Congressman Gallagher:
Because it conveys at least two things. One, that this is a party state. This is a totalitarian, Marxist-Leninist dictatorship in which a small number of elites control everything and they oppress their own people. That stands in self-evident contrast to the republic and the system of self-government that we have in America. More to the point, just as Reagan constantly and brilliantly drew a distinction between the Russian people and the Soviets, we need to do the same today, because the Chinese people are not our enemy.
The Chinese people are in many ways the primary victims of the Chinese Communist Party's depravity. The more we make that distinction, the more we can blunt any accusations that being tough on the CCP is tantamount to anti-Asian racism, and the more effective we can be in terms of pushing back against growing CCP aggression. Because the one thing we know is that the CCP fears its own people more than anything else.
Mr. Jekielek:
Congressman, as we finish up, please explain the breadth and scope of the Select Committee, and where you are hoping to take it.
Congressman Gallagher:
Our primary mission is to explain to our colleagues and by extension the American people, why any of this matters—why someone in Green Bay, Wisconsin, or anywhere in America or in Congress should care about the threat posed by the CCP. We need to make the case that it's not a distant, over-there, type of problem. It's a right-here-at-home problem.
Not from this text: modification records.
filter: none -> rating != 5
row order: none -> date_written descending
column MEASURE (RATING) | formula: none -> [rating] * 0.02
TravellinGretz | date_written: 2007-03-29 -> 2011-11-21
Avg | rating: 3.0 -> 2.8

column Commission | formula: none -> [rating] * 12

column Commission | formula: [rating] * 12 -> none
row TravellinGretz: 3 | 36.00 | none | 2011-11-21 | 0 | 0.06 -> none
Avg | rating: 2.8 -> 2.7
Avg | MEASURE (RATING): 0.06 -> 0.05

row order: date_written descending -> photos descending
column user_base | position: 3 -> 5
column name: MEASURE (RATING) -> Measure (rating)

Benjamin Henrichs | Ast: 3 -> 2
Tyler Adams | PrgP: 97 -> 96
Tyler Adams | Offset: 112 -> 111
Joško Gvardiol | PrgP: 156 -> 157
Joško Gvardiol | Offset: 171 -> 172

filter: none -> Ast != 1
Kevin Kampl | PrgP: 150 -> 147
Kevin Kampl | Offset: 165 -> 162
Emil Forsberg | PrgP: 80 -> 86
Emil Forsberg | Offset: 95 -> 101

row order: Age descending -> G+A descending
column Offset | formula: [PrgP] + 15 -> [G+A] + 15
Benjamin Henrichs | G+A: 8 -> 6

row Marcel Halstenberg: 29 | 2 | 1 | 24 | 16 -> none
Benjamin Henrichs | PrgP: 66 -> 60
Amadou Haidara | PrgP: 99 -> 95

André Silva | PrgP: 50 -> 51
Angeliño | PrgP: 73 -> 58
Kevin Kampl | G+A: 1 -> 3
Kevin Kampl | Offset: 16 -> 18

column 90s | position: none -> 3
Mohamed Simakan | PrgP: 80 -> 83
Towards that end, the Speaker of the House has asked us in bipartisan fashion to identify what policy and legislation we can pass, even in the divided government of this Congress. What are the steps we can take over the next year-and-a-half in order to put ourselves in a better position to win this long-term competition with the Chinese Communist Party?
That's what we're doing. We have a series of policy recommendations that are coming out in terms of our military competition, our economic statecraft, and our ideological competition. We're hoping to generate support for a sensible set of policies that put us on a better footing as a country, and that ultimately ensures that we win this competition.
Mr. Jekielek:
I was at one of your hearings. It was incredibly instructive with a whole lot of valuable information. Also notable was the highly bipartisan nature of the discussion, which really isn’t that common these days. Clearly, you're doing something right. Congratulations on the work of the committee. We've learned quite a bit about the CCP through the work that you've done. Any final thoughts?
Congressman Gallagher:
No, I just want to thank The Epoch Times for your coverage of this issue. You've been doing it in greater depth than almost anybody else. It’s important that the American people understand the nature of the regime we're dealing with. We're in the early stages of a new Cold War, and the stakes couldn't be higher. I think we can win it. We can win it without resorting to actual war, but it's going to require a lot of energy, and a lot of sacrifice, particularly on the part of our elected officials. Thank you for having this conversation. I truly enjoyed it.
Mr. Jekielek:
Congressman Mike Gallagher, it's such a pleasure to have you on the show.
Congressman Gallagher:
Thank you so much. Have a great day.
This interview has been edited for clarity and brevity.